Previously, I discussed the question, What Would My Character Naturally Do?
Today, let’s explore the question: How can I make it worse?
Bring In a Gun
Mickey Spillane is credited with saying, “When your plot gets stuck, have someone come in with a gun.”
Why? Because the gun, no matter what the situation, makes things worse.
It doesn’t have to be a physical gun. It can be anything. Your heroine is exploring a strange house and the lights go out.
Your hero gets in his car to drive home from work and a woman screams.
A husband and wife are having a normal dinner conversation and the wife says, “I’m seeing someone else.”
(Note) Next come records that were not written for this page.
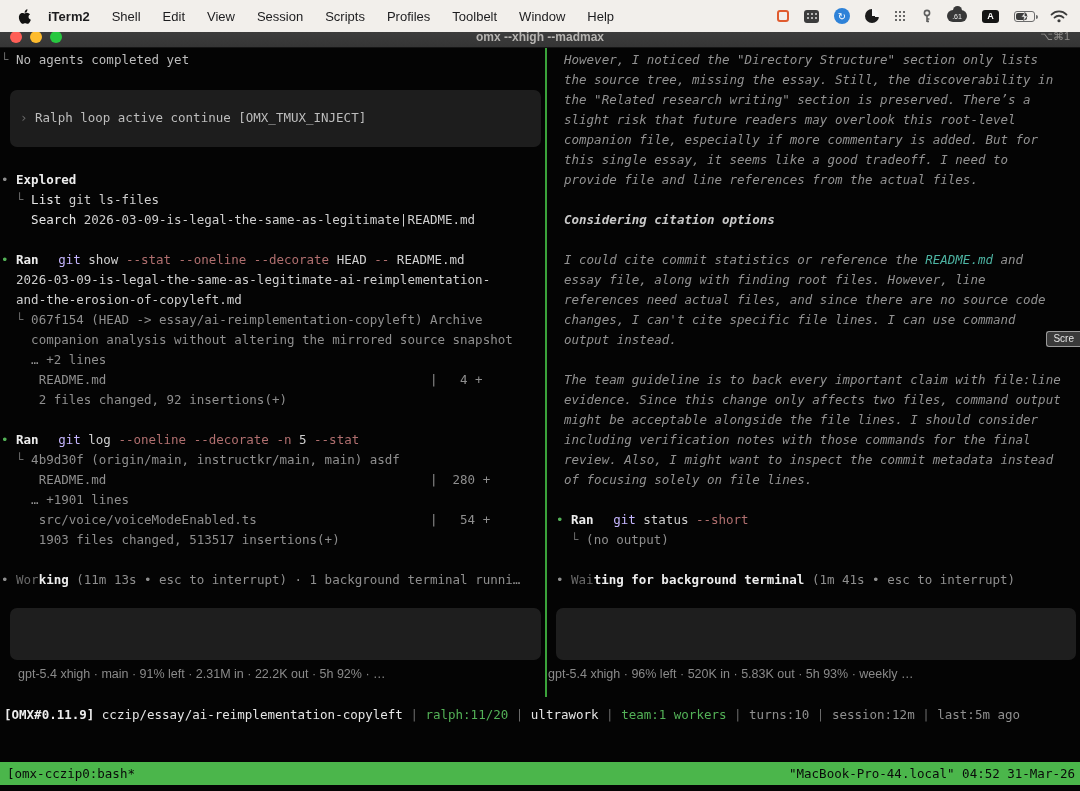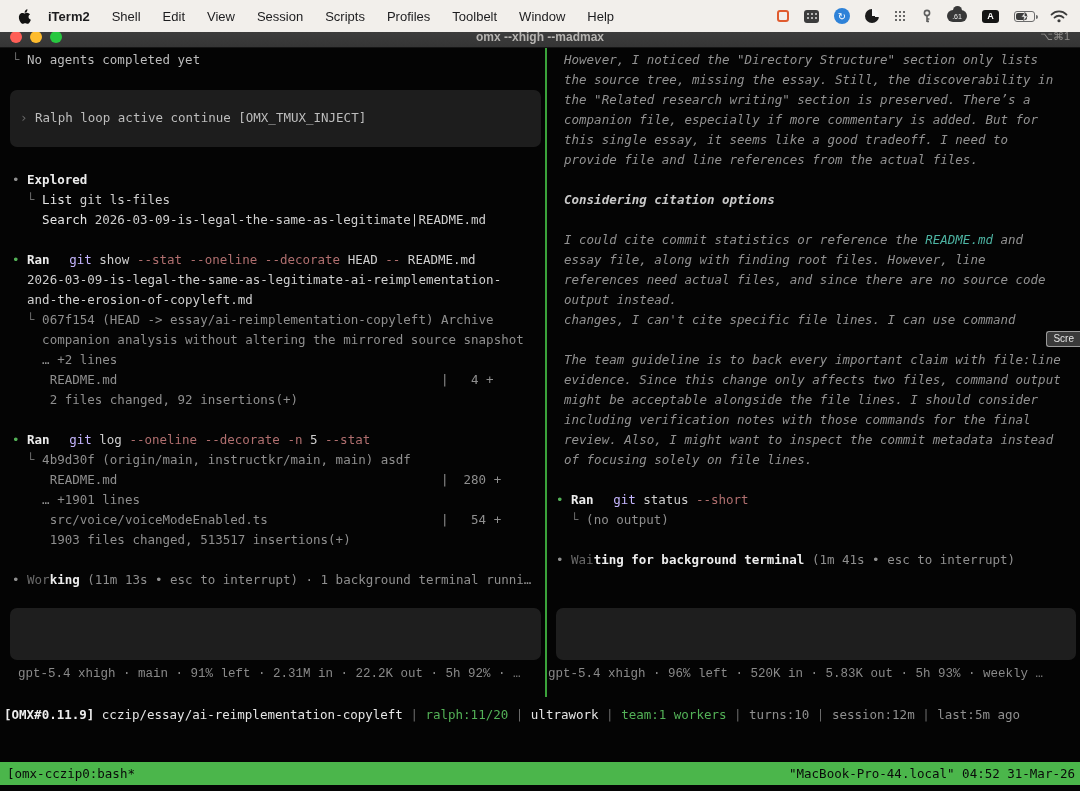--- a/index.html
+++ b/index.html
@@ -54,7 +54,7 @@
   .divider{position:absolute;left:545px;top:0;width:2px;height:649px;background:#3aa23a;}
 
   .lines{position:absolute;top:2px;left:0;right:0;}
-  .pane-left .lines{padding-left:12px;}
+  .pane-left .lines{padding-left:1px;}
   .pane-right .lines{padding-left:8px;}
   .line{height:20px;line-height:20px;white-space:pre;font-family:"DejaVu Sans Mono",monospace;font-size:12.5px;overflow:hidden;}
   .line.ind{padding-left:8px;}

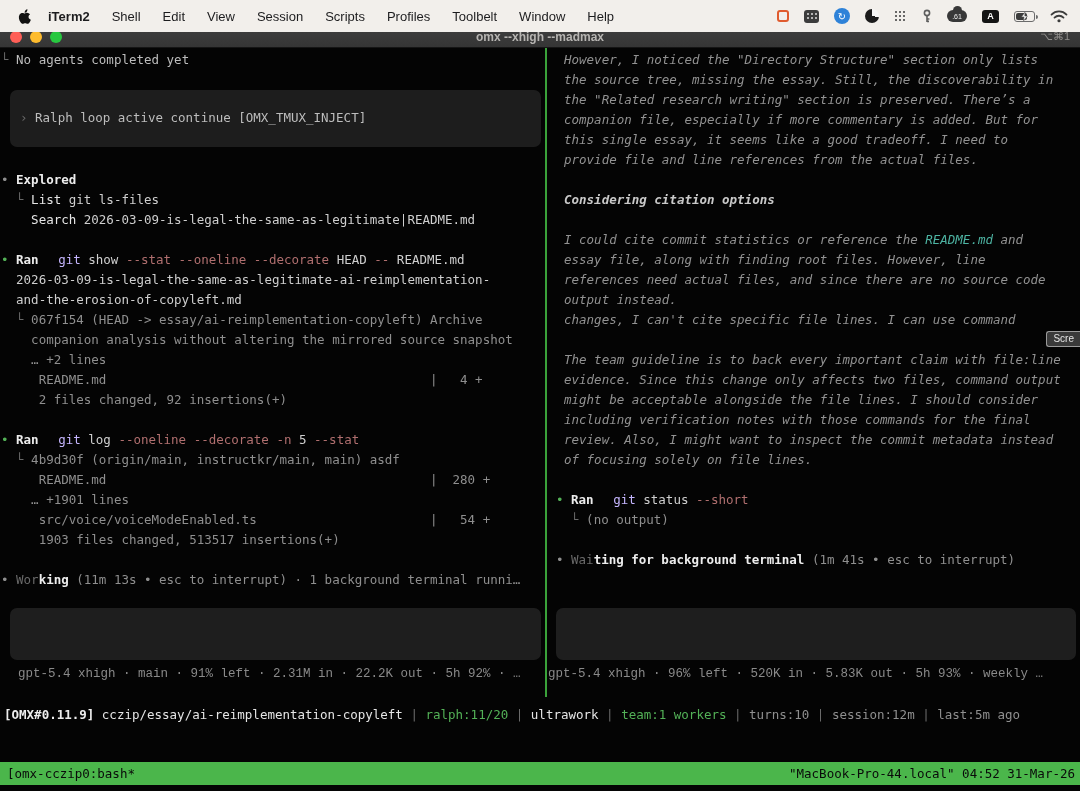--- a/index.html
+++ b/index.html
@@ -202,6 +202,7 @@
         <div class="line ind"><span class="sg it">However, I noticed the "Directory Structure" section only lists</span></div>
         <div class="line ind"><span class="sg it">the source tree, missing the essay. Still, the discoverability in</span></div>
         <div class="line ind"><span class="sg it">the "Related research writing" section is preserved. There’s a</span></div>
+        <div class="line ind"><span class="sg it">slight risk that future readers may overlook this root-level</span></div>
         <div class="line ind"><span class="sg it">companion file, especially if more commentary is added. But for</span></div>
         <div class="line ind"><span class="sg it">this single essay, it seems like a good tradeoff. I need to</span></div>
         <div class="line ind"><span class="sg it">provide file and line references from the actual files.</span></div>

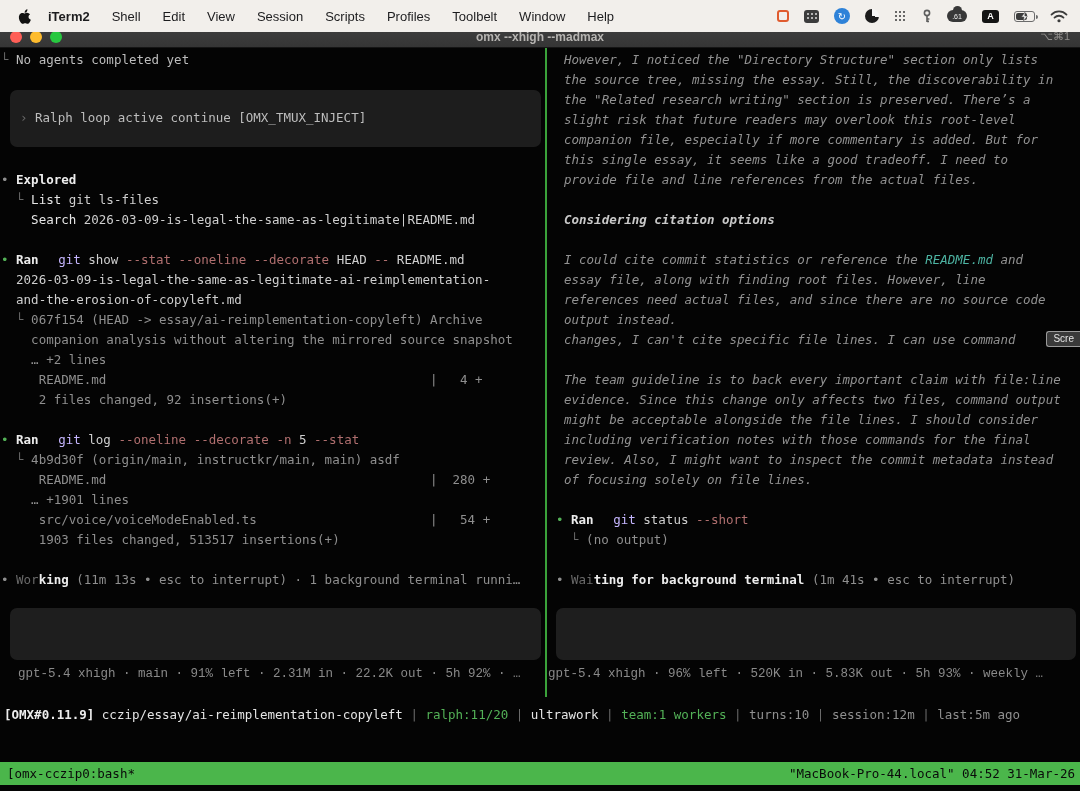--- a/index.html
+++ b/index.html
@@ -212,8 +212,8 @@
         <div class="line ind"><span class="sg it">I could cite commit statistics or reference the </span><span class="sg itteal">README.md</span><span class="sg it"> and</span></div>
         <div class="line ind"><span class="sg it">essay file, along with finding root files. However, line</span></div>
         <div class="line ind"><span class="sg it">references need actual files, and since there are no source code</span></div>
+        <div class="line ind"><span class="sg it">changes, I can't cite specific file lines. I can use command</span></div>
         <div class="line ind"><span class="sg it">output instead.</span></div>
-        <div class="line ind"><span class="sg it">changes, I can't cite specific file lines. I can use command</span></div>
         <div class="line"></div>
         <div class="line ind"><span class="sg it">The team guideline is to back every important claim with file:line</span></div>
         <div class="line ind"><span class="sg it">evidence. Since this change only affects two files, command output</span></div>

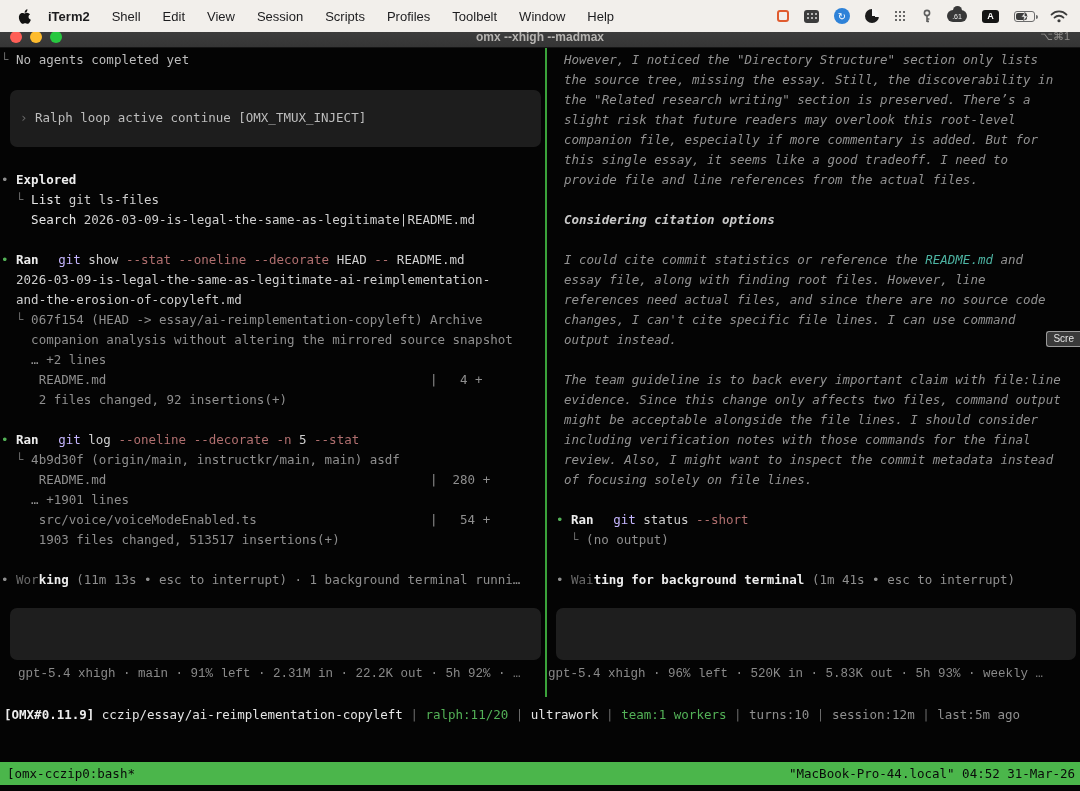--- a/index.html
+++ b/index.html
@@ -76,7 +76,7 @@
   .input-box{position:absolute;top:560px;left:10px;right:4px;height:52px;background:#1e1e1e;border-radius:7px;padding:16px 0 0 10px;}
   .pane-right .input-box{left:8px;right:4px;}
   .pane-status{position:absolute;top:616px;left:0;right:0;height:20px;line-height:20px;white-space:pre;overflow:hidden;
-    font-family:Liberation Mono, monospace;font-size:12.5px;color:#8a8a8a;}
+    font-family:Liberation Sans, sans-serif;font-size:12.5px;color:#8a8a8a;}
   .pane-left .pane-status{padding-left:18px;}
   .pane-right .pane-status{}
All these things ratchet up the tension and throw your main character off stride. They knock him out of his comfort zone. They present him with new choices, choices that rip at his gut or his heart. Choices he doesn’t want to make. Choices that will prevent or delay him from his achieving his story goals.
Ratchet It Up
Say my story involves terrorists taking over a nuclear power plant and holding the staff hostage. How can I make things worse? Here are some examples:
They strap bombs to the core and set them to go off in one hour. Never underestimate the power of the ticking time bomb.
There is a group of school kids there on a field trip.
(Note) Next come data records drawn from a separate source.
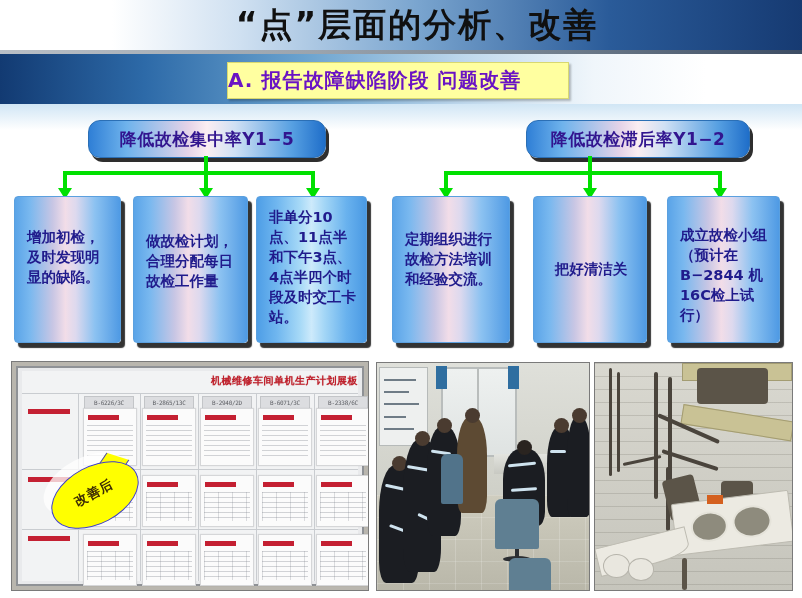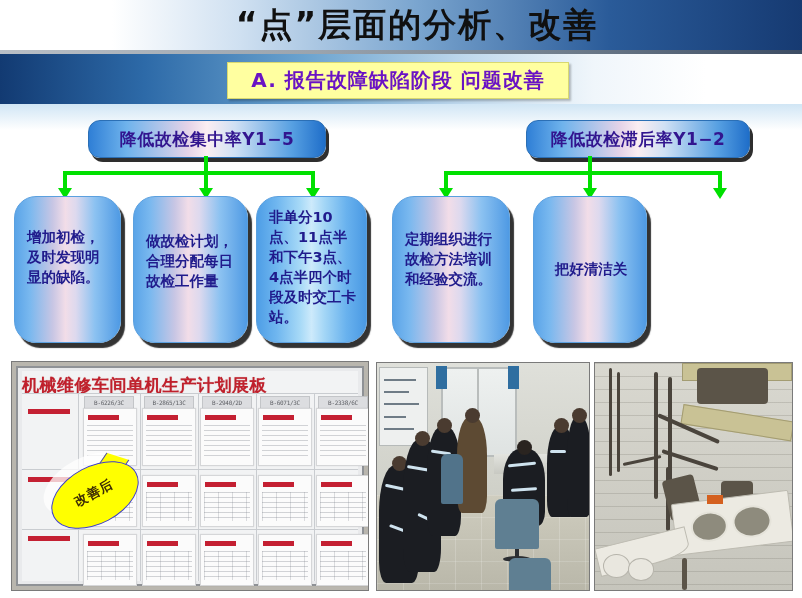--- a/index.html
+++ b/index.html
@@ -44,7 +44,7 @@
     background:#ffffa0;border:1px solid #d8d870;
     box-shadow:2px 2px 2px rgba(0,0,0,.25);
     color:#6a13c4;font-weight:bold;font-size:20px;
-    line-height:35px;text-align:center;white-space:nowrap;
+    line-height:35px;white-space:nowrap;
     letter-spacing:1px;
   }
 

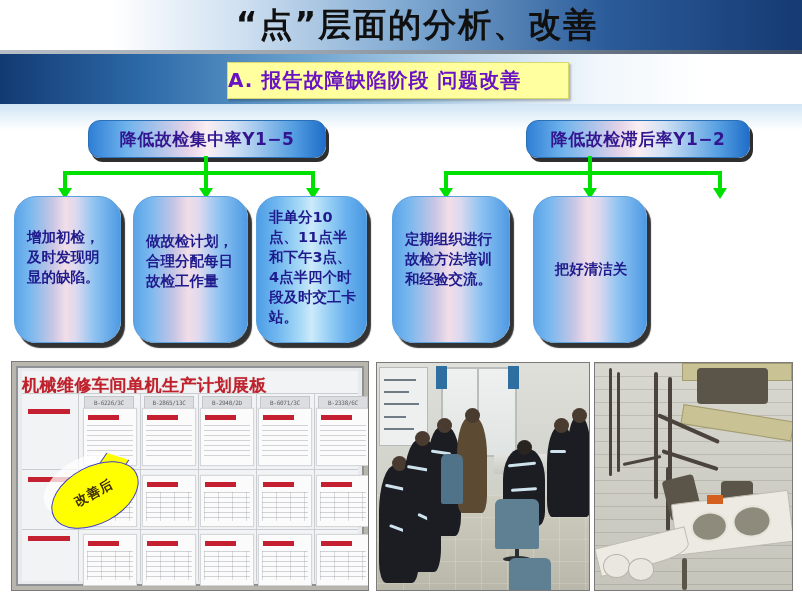--- a/index.html
+++ b/index.html
@@ -71,7 +71,7 @@
 
   
   .cbox{
-    position:absolute;border-radius:22px;
+    position:absolute;border-radius:4px;
     box-shadow:4px 5px 1px rgba(0,0,0,.80);
     border:1px solid #5ba0df;
     color:#201b8c;font-weight:bold;font-size:14.5px;

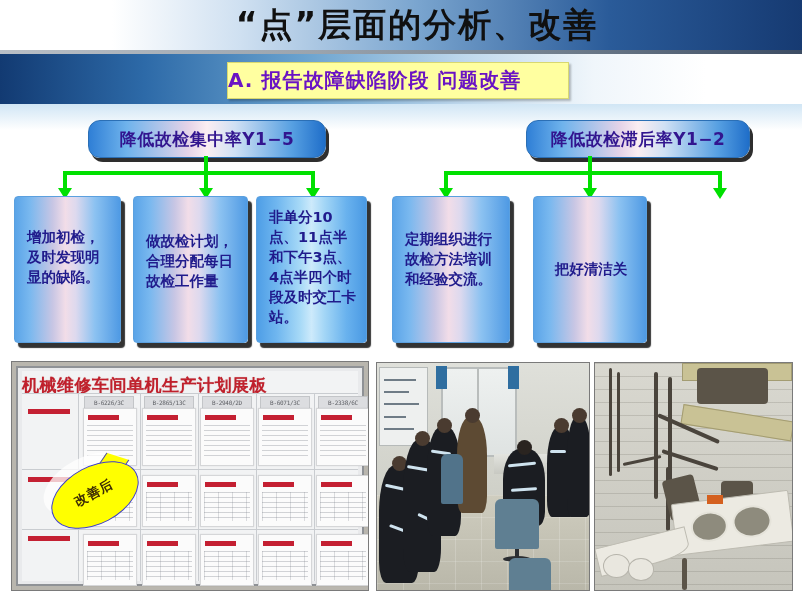--- a/index.html
+++ b/index.html
@@ -245,6 +245,9 @@
     <div class="txt" style="top:62px;text-align:center;">把好清洁关</div>
   </div>
 
+  <div class="cbox grad-pink" id="box-m6" style="left:667px;top:196px;width:111px;height:145px;">
+    <div class="txt" style="top:28px;">成立故检小组（预计在B−2844 机16C检上试行）</div>
+  </div>
 
   <div class="photo" id="photo-board">
     <div class="board-frame">

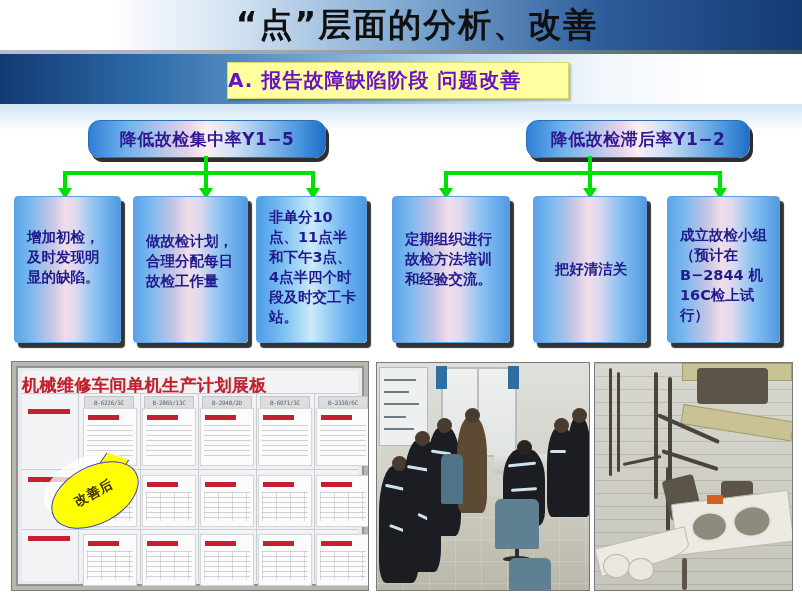--- a/index.html
+++ b/index.html
@@ -101,8 +101,8 @@
   .board-frame{position:absolute;left:4px;top:4px;right:4px;bottom:4px;background:#e9eaec;border:2px solid #8f9296;}
   .board-inner{position:absolute;left:4px;top:3px;right:4px;bottom:3px;background:#f2f3f4;}
   .board-title{
-    position:absolute;left:0;top:3px;width:100%;text-align:left;
-    color:#c0202c;font-weight:bold;font-size:17px;letter-spacing:0.5px;
+    position:absolute;left:0;top:3px;width:100%;text-align:right;
+    color:#c0202c;font-weight:bold;font-size:10px;letter-spacing:0.5px;
     white-space:nowrap;text-shadow:0 0 1px rgba(150,0,0,.4);
   }
   .board-hline{position:absolute;left:0;right:0;height:1px;background:#c9ccd0;}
They start killing the hostages.
The daughter of the chief government negotiator works at the plant.
She’s aiding the terrorists.
What Can Make It Worse?
Throw obstacles in your main character’s path. Literally. It’s 4:45 p.m., she’s driving on the interstate and she needs to be across town by 5:00 p.m. or she’ll lose her job. A tractor-trailer jackknifes in front of her. Every lane is blocked. She’s still miles from her exit. And her cell phone is dead. What does she do?
Raise The Stakes
In the movie, Live Free or Die Hard, Bruce Willis, as John McClane, is helping the FBI prevent a cyber attack on the United States. His job is to transport an uber-hacker to the FBI. The cyber terrorists try to stop him every way possible. But this is John McClane. In desperation, the terrorists kidnap McClane’s daughter. This raises the stakes. This makes it personal. This doesn’t stop McClane. This propels him to take greater risks, to face death, to save his child.
The key element to making it worse is the escalation must be believable. It must flow naturally, or organically, from the story, from what has happened previously. If you haven’t planted the seeds for an alien invasion early in the story, you can’t use the appearance of a flying saucer in the last act as a device to make things worse.
And your character’s reaction to the escalation must be something she would naturally do.
Study and Experiment
As you read novels and watch movies, study them. Look for places where the situation gets worse for the main character. Study how the writers did it, how they set it up.
Throw as much junk at your main character as you possibly can. If it works, keep it in the story. And then see how you can make that even worse.
To paraphrase Donald Maass: What’s the worst thing that can happen to your protagonist? Put it in the book.
What are some things you’ve done to your hero to make it worse?